→ Work to be completed
Extract every line below that contains the word "flex".

→ Given information
○ ○ ○
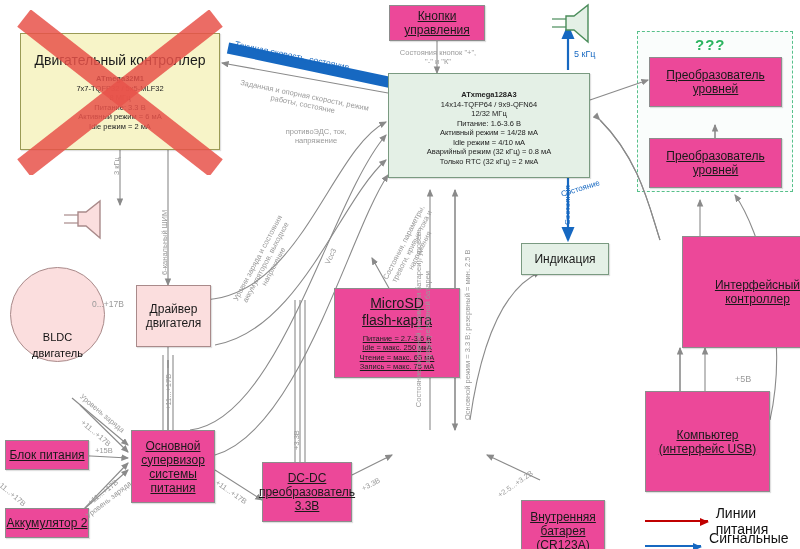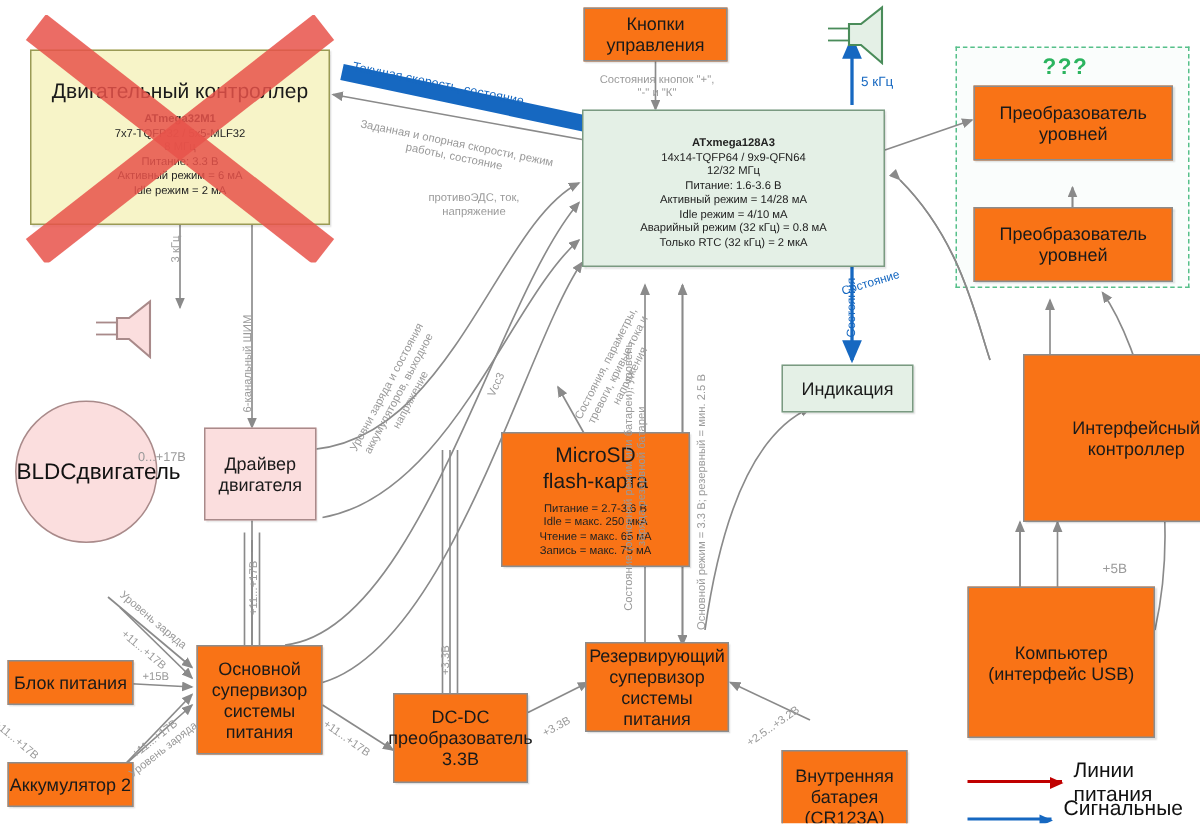--- a/index.html
+++ b/index.html
@@ -30,26 +30,26 @@
     color:#1a1a1a;
     box-shadow:1px 1px 1px rgba(0,0,0,0.12);
   }
   .box .title{font-size:12px;line-height:14px;}
   .box .sub{font-size:7.5px;line-height:9.5px;margin-top:5px;color:#222;}
   .box .sub b{font-weight:bold;}
   .big-title{font-size:14px;line-height:17px;}
   .green{background:#e4f0e6;border-color:#7a9a81;}
   .pink{background:#fbdede;border-color:#a98a8a;}
   .yellow{background:#f7f4c8;border-color:#9a9a55;}
-  .grey{background:#f97316;border-color:#8c8c8c;}
+  .grey{background:#ec4899;border-color:#8c8c8c;text-decoration:underline;}
   .circle{
     position:absolute;border-radius:50%;
     background:#fbdede;border:1px solid #a98a8a;
-    display:flex;align-items:center;justify-content:flex-start;
-    text-align:center;font-size:15px;line-height:16px;color:#111;
+    display:flex;flex-direction:column;align-items:center;justify-content:flex-end;
+    text-align:center;font-size:11px;line-height:16px;color:#111;
   }
   .lbl{
     position:absolute;
     font-size:7.5px;
     line-height:9px;
     color:#9a9a9a;
     white-space:nowrap;
     text-align:center;
     transform-origin:left top;
   }
@@ -256,23 +256,20 @@
       <span>Idle = макс. 250 мкА</span><br>
       <span>Чтение = макс. 65 мА</span><br>
       <span>Запись = макс. 75 мА</span>
     </div>
   </div>
 
   <div class="box grey" style="left:131px;top:430px;width:84px;height:73px;">
     <div class="title">Основной супервизор системы питания</div>
   </div>
 
-  <div class="box grey" style="left:390px;top:428px;width:96px;height:60px;">
-    <div class="title">Резервирующий супервизор системы питания</div>
-  </div>
 
   <div class="box grey" style="left:262px;top:462px;width:90px;height:60px;">
     <div class="title">DC-DC преобразователь 3.3В</div>
   </div>
 
   <div class="box grey" style="left:521px;top:472px;width:84px;height:62px;margin-top:28px;">
     <div class="title">Внутренняя</div>
     <div class="title">батарея</div>
     <div class="title">(CR123A)</div>
   </div>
○ ○ ○
→ Reply to the task
-    display:flex;align-items:center;justify-content:flex-start;
+    display:flex;flex-direction:column;align-items:center;justify-content:flex-end;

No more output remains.